*DIRECTIONS FOR THIS TASK*:
The data should be printed again, exactly.

■ ■ ■

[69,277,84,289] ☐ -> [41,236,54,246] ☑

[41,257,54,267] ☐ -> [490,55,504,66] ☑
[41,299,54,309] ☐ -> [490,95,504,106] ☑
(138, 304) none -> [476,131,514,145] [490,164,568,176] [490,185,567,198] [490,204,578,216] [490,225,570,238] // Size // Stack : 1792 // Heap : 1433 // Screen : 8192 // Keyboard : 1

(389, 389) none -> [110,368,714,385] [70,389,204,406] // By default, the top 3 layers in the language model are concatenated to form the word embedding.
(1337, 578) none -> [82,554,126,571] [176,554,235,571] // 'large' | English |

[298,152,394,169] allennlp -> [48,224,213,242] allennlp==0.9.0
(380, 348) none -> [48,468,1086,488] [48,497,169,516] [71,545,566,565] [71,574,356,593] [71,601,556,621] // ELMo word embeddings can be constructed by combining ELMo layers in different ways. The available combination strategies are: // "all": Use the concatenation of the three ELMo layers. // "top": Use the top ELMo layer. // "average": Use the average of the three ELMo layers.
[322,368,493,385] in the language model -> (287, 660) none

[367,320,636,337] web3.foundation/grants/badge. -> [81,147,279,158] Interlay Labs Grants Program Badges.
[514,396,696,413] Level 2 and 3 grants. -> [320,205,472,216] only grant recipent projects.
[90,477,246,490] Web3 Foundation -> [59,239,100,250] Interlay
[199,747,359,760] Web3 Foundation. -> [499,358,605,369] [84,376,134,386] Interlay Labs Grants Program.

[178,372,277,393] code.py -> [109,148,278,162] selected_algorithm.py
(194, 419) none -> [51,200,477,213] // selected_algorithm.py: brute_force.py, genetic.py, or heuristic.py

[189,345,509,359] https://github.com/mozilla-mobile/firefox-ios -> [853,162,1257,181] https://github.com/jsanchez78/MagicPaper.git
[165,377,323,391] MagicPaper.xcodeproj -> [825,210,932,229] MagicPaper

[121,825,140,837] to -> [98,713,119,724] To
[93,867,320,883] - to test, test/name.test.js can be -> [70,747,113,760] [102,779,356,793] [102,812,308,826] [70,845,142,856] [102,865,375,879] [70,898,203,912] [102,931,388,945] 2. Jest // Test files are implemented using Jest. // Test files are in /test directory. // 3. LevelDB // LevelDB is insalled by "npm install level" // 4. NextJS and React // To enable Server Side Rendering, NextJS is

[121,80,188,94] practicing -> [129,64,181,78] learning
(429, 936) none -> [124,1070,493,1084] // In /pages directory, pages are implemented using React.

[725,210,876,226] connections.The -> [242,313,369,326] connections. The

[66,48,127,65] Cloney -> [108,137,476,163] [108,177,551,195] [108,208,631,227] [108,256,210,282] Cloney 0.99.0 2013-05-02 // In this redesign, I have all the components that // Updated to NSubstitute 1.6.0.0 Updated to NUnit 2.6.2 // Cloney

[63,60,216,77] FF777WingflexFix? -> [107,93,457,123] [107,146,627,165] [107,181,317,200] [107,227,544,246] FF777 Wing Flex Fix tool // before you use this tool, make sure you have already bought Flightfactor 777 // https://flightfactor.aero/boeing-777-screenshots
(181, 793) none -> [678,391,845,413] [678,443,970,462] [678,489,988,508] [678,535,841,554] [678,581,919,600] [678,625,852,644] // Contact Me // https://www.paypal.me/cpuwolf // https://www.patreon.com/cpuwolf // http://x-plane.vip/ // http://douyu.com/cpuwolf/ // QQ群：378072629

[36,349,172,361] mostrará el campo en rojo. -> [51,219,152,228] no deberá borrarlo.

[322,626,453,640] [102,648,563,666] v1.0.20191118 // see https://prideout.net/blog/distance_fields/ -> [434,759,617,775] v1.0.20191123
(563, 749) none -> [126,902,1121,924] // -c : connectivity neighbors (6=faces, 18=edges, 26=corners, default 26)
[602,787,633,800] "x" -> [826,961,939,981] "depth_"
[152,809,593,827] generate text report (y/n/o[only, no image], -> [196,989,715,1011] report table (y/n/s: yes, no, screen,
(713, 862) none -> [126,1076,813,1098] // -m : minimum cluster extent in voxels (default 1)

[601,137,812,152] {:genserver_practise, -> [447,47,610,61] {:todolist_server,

■ ■ ■

*FINAL ANSWER*:
[69,277,84,289] ☐ -> [41,236,54,246] ☑

[41,257,54,267] ☐ -> [490,55,504,66] ☑
[41,299,54,309] ☐ -> [490,95,504,106] ☑
(138, 304) none -> [476,131,514,145] [490,164,568,176] [490,185,567,198] [490,204,578,216] [490,225,570,238] // Size // Stack : 1792 // Heap : 1433 // Screen : 8192 // Keyboard : 1

(389, 389) none -> [110,368,714,385] [70,389,204,406] // By default, the top 3 layers in the language model are concatenated to form the word embedding.
(1337, 578) none -> [82,554,126,571] [176,554,235,571] // 'large' | English |

[298,152,394,169] allennlp -> [48,224,213,242] allennlp==0.9.0
(380, 348) none -> [48,468,1086,488] [48,497,169,516] [71,545,566,565] [71,574,356,593] [71,601,556,621] // ELMo word embeddings can be constructed by combining ELMo layers in different ways. The available combination strategies are: // "all": Use the concatenation of the three ELMo layers. // "top": Use the top ELMo layer. // "average": Use the average of the three ELMo layers.
[322,368,493,385] in the language model -> (287, 660) none

[367,320,636,337] web3.foundation/grants/badge. -> [81,147,279,158] Interlay Labs Grants Program Badges.
[514,396,696,413] Level 2 and 3 grants. -> [320,205,472,216] only grant recipent projects.
[90,477,246,490] Web3 Foundation -> [59,239,100,250] Interlay
[199,747,359,760] Web3 Foundation. -> [499,358,605,369] [84,376,134,386] Interlay Labs Grants Program.

[178,372,277,393] code.py -> [109,148,278,162] selected_algorithm.py
(194, 419) none -> [51,200,477,213] // selected_algorithm.py: brute_force.py, genetic.py, or heuristic.py

[189,345,509,359] https://github.com/mozilla-mobile/firefox-ios -> [853,162,1257,181] https://github.com/jsanchez78/MagicPaper.git
[165,377,323,391] MagicPaper.xcodeproj -> [825,210,932,229] MagicPaper

[121,825,140,837] to -> [98,713,119,724] To
[93,867,320,883] - to test, test/name.test.js can be -> [70,747,113,760] [102,779,356,793] [102,812,308,826] [70,845,142,856] [102,865,375,879] [70,898,203,912] [102,931,388,945] 2. Jest // Test files are implemented using Jest. // Test files are in /test directory. // 3. LevelDB // LevelDB is insalled by "npm install level" // 4. NextJS and React // To enable Server Side Rendering, NextJS is

[121,80,188,94] practicing -> [129,64,181,78] learning
(429, 936) none -> [124,1070,493,1084] // In /pages directory, pages are implemented using React.

[725,210,876,226] connections.The -> [242,313,369,326] connections. The

[66,48,127,65] Cloney -> [108,137,476,163] [108,177,551,195] [108,208,631,227] [108,256,210,282] Cloney 0.99.0 2013-05-02 // In this redesign, I have all the components that // Updated to NSubstitute 1.6.0.0 Updated to NUnit 2.6.2 // Cloney

[63,60,216,77] FF777WingflexFix? -> [107,93,457,123] [107,146,627,165] [107,181,317,200] [107,227,544,246] FF777 Wing Flex Fix tool // before you use this tool, make sure you have already bought Flightfactor 777 // https://flightfactor.aero/boeing-777-screenshots
(181, 793) none -> [678,391,845,413] [678,443,970,462] [678,489,988,508] [678,535,841,554] [678,581,919,600] [678,625,852,644] // Contact Me // https://www.paypal.me/cpuwolf // https://www.patreon.com/cpuwolf // http://x-plane.vip/ // http://douyu.com/cpuwolf/ // QQ群：378072629

[36,349,172,361] mostrará el campo en rojo. -> [51,219,152,228] no deberá borrarlo.

[322,626,453,640] [102,648,563,666] v1.0.20191118 // see https://prideout.net/blog/distance_fields/ -> [434,759,617,775] v1.0.20191123
(563, 749) none -> [126,902,1121,924] // -c : connectivity neighbors (6=faces, 18=edges, 26=corners, default 26)
[602,787,633,800] "x" -> [826,961,939,981] "depth_"
[152,809,593,827] generate text report (y/n/o[only, no image], -> [196,989,715,1011] report table (y/n/s: yes, no, screen,
(713, 862) none -> [126,1076,813,1098] // -m : minimum cluster extent in voxels (default 1)

[601,137,812,152] {:genserver_practise, -> [447,47,610,61] {:todolist_server,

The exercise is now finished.